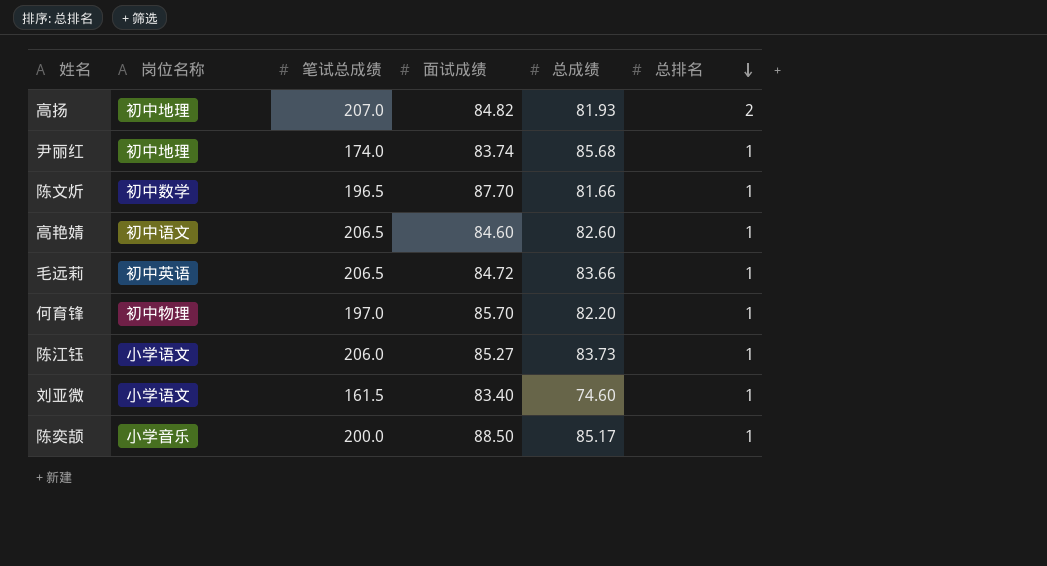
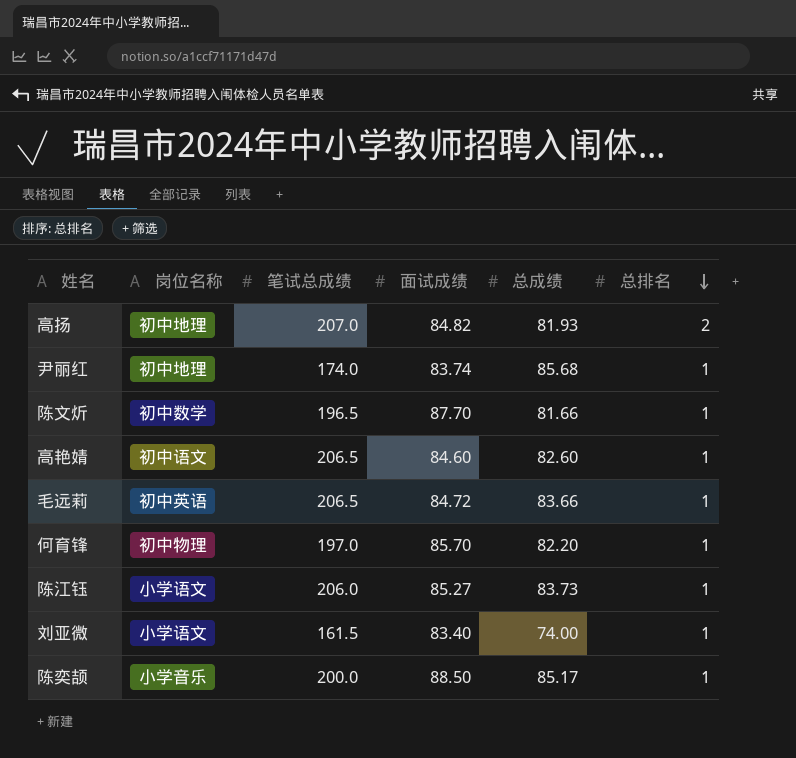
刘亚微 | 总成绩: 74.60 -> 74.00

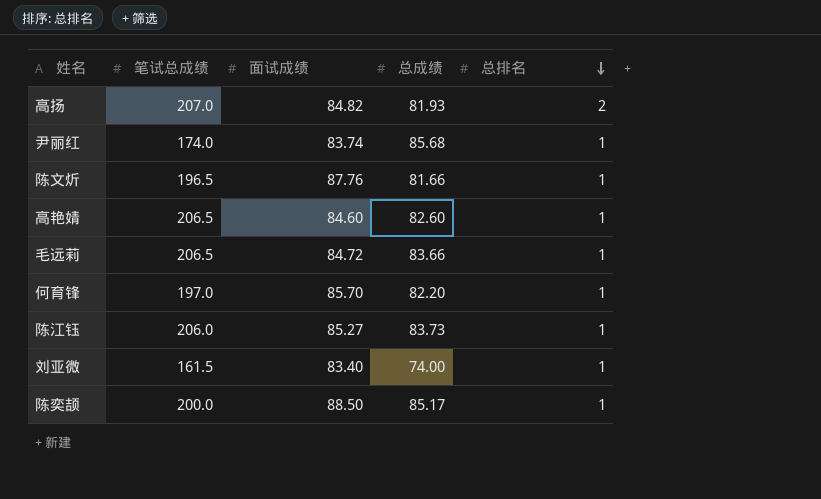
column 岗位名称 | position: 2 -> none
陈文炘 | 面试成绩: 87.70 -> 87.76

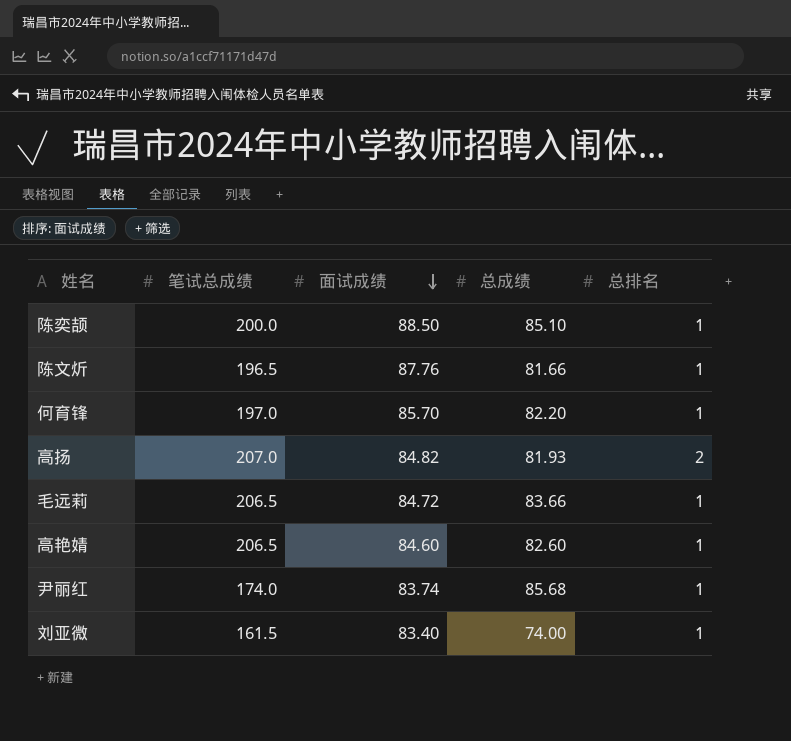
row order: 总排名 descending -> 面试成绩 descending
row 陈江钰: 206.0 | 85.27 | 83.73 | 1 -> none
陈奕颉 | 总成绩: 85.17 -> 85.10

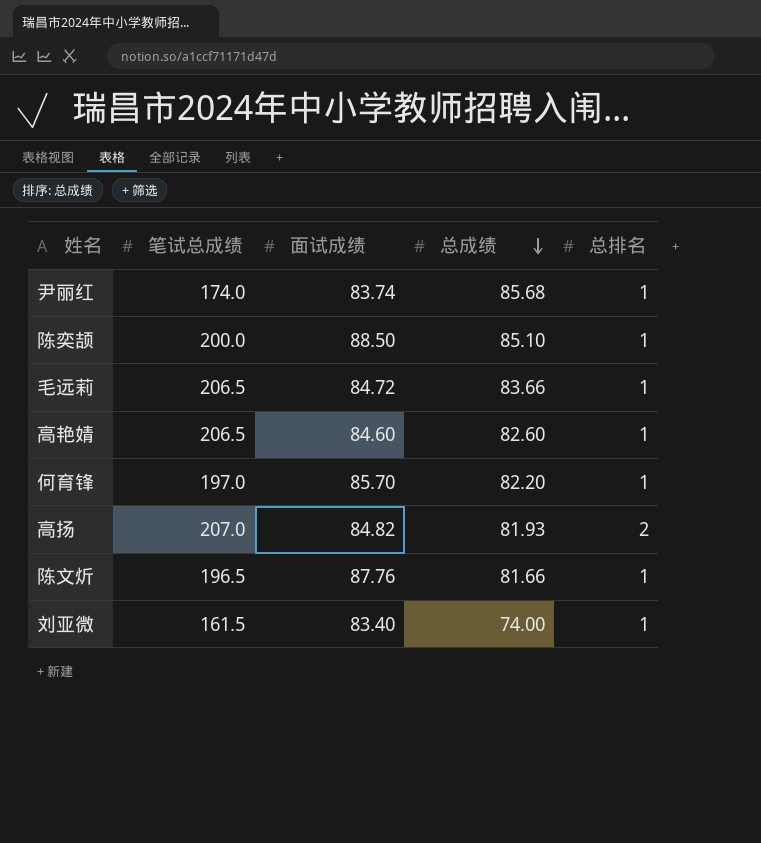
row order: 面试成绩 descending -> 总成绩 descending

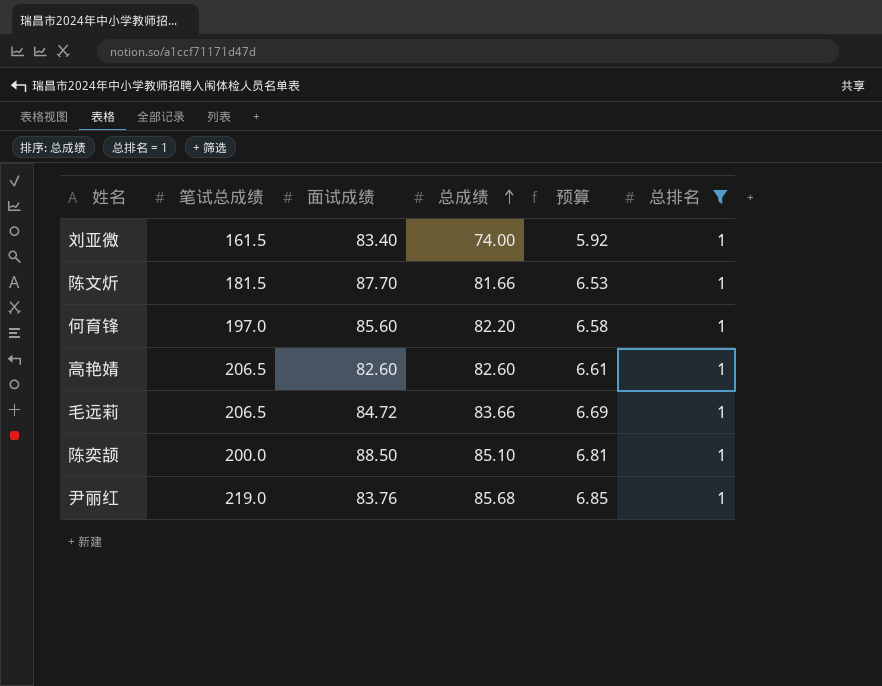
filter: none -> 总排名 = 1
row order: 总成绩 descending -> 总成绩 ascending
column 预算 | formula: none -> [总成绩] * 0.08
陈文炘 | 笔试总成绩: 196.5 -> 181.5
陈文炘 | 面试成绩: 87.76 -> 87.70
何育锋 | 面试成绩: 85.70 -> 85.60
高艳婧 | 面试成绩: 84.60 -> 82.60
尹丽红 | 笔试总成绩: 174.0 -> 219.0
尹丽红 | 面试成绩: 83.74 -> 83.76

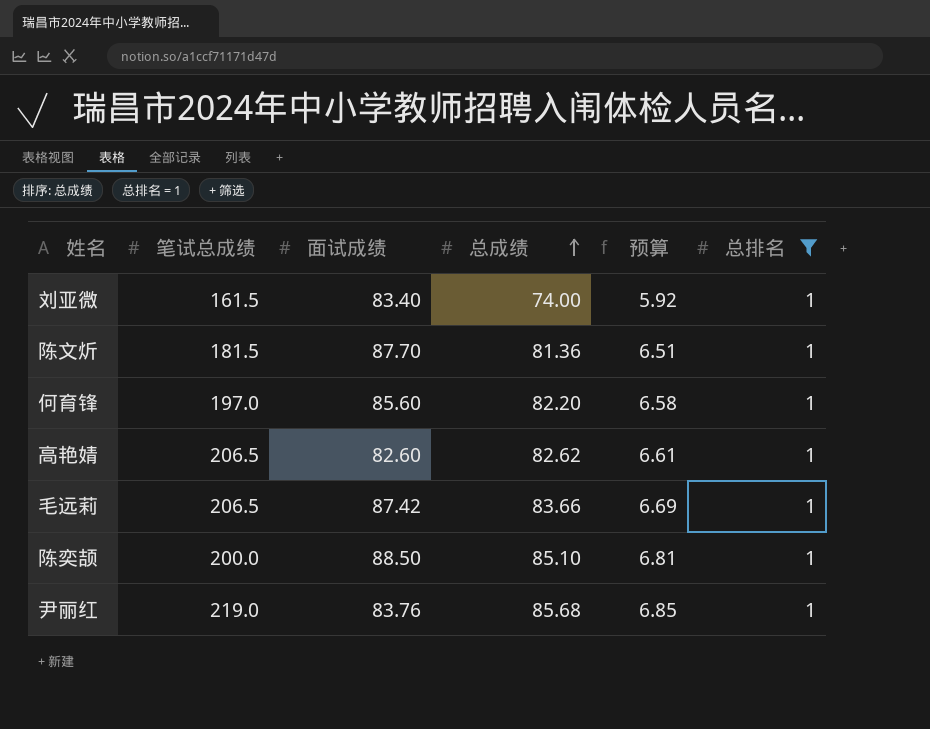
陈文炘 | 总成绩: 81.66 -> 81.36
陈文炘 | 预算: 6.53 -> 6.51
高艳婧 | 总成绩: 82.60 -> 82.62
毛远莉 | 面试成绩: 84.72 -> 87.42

● ● ● ● ●

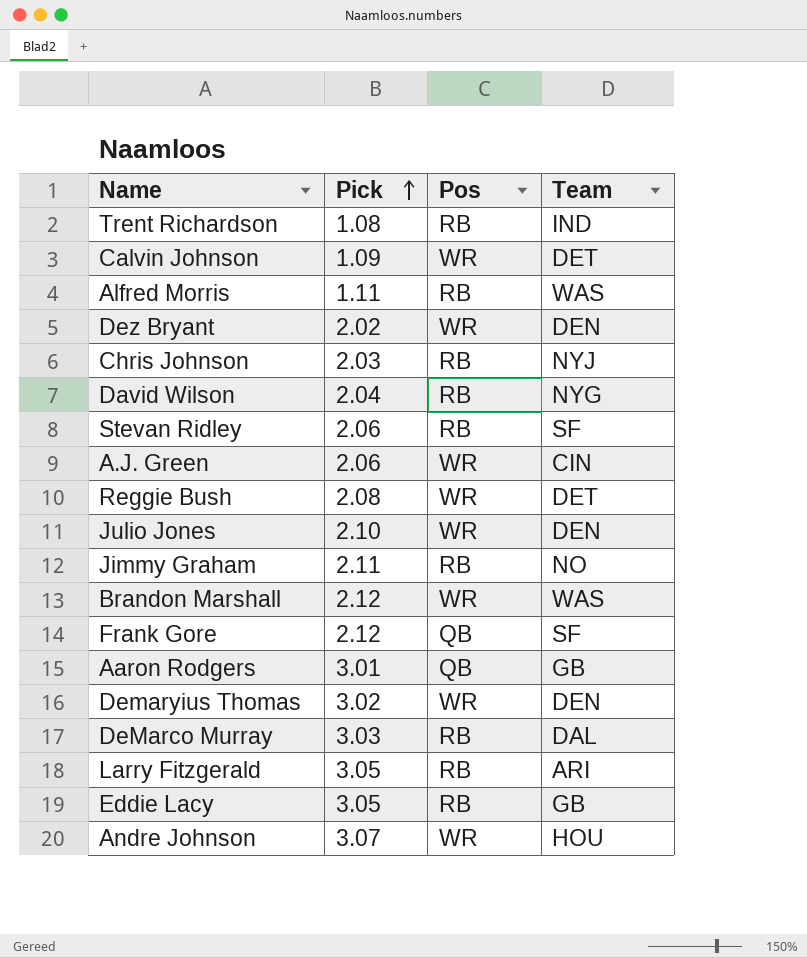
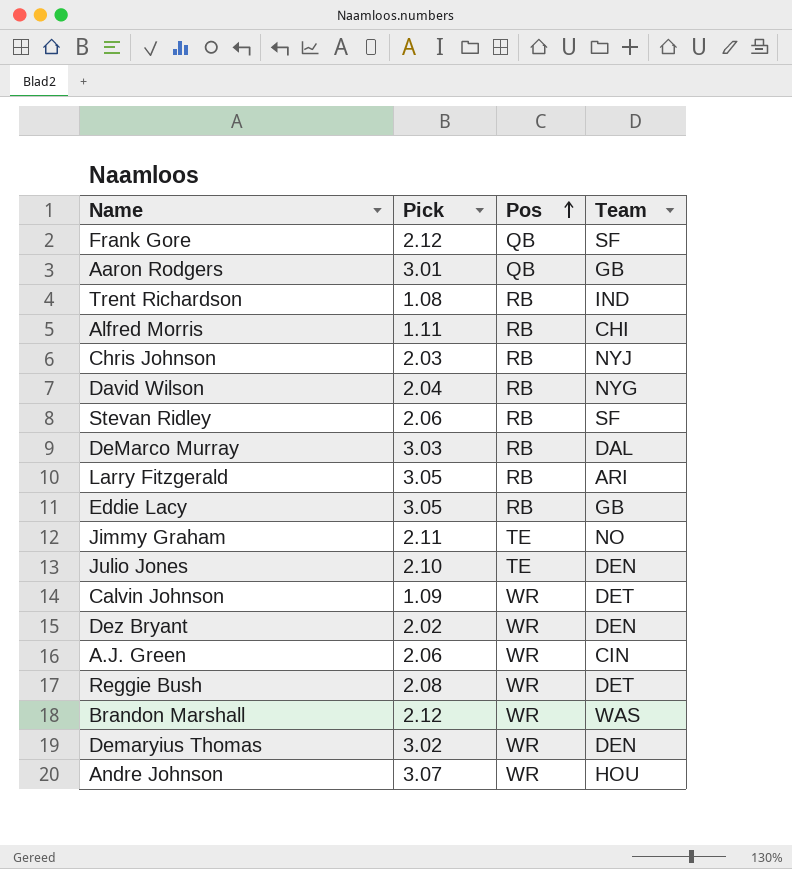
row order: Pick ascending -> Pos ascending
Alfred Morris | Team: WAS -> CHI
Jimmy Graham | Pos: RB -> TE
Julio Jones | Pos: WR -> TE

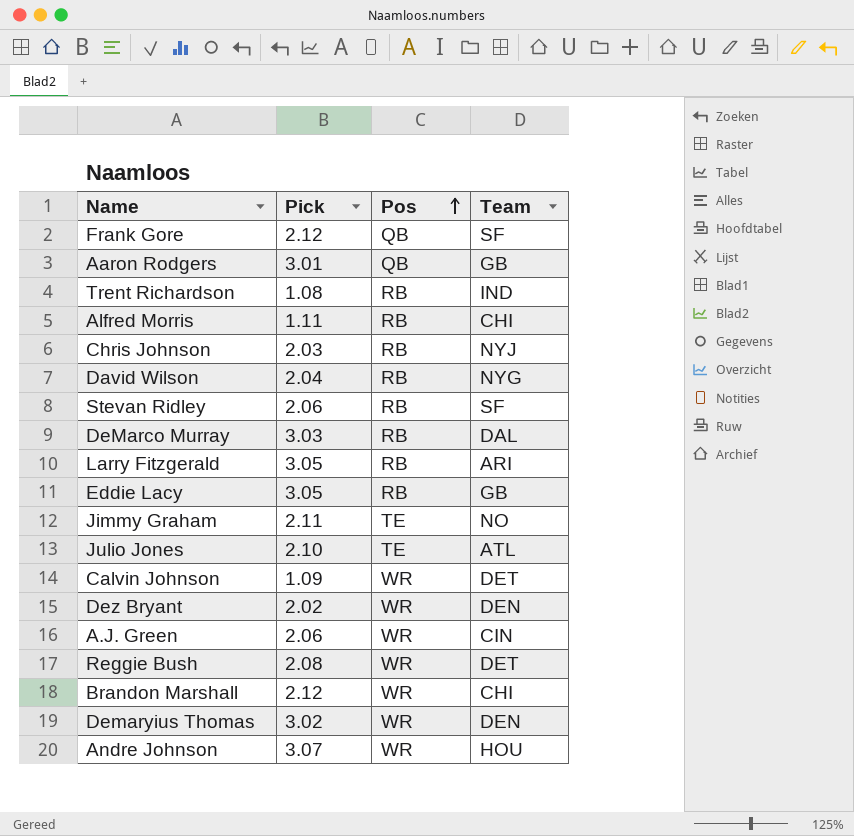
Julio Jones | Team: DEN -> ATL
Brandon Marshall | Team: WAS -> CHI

● ● ● ● ●

_WHAT NEEDS TO BE DONE_. The material above holds pictures; leave them out and set down exactly the lines from the line with "刘亚微 | 总成绩: 74.60 -> 74.00" to the line with "毛远莉 | 面试成绩: 84.72 -> 87.42", both included.

_ANSWER TO THE EXERCISE_.
刘亚微 | 总成绩: 74.60 -> 74.00

column 岗位名称 | position: 2 -> none
陈文炘 | 面试成绩: 87.70 -> 87.76

row order: 总排名 descending -> 面试成绩 descending
row 陈江钰: 206.0 | 85.27 | 83.73 | 1 -> none
陈奕颉 | 总成绩: 85.17 -> 85.10

row order: 面试成绩 descending -> 总成绩 descending

filter: none -> 总排名 = 1
row order: 总成绩 descending -> 总成绩 ascending
column 预算 | formula: none -> [总成绩] * 0.08
陈文炘 | 笔试总成绩: 196.5 -> 181.5
陈文炘 | 面试成绩: 87.76 -> 87.70
何育锋 | 面试成绩: 85.70 -> 85.60
高艳婧 | 面试成绩: 84.60 -> 82.60
尹丽红 | 笔试总成绩: 174.0 -> 219.0
尹丽红 | 面试成绩: 83.74 -> 83.76

陈文炘 | 总成绩: 81.66 -> 81.36
陈文炘 | 预算: 6.53 -> 6.51
高艳婧 | 总成绩: 82.60 -> 82.62
毛远莉 | 面试成绩: 84.72 -> 87.42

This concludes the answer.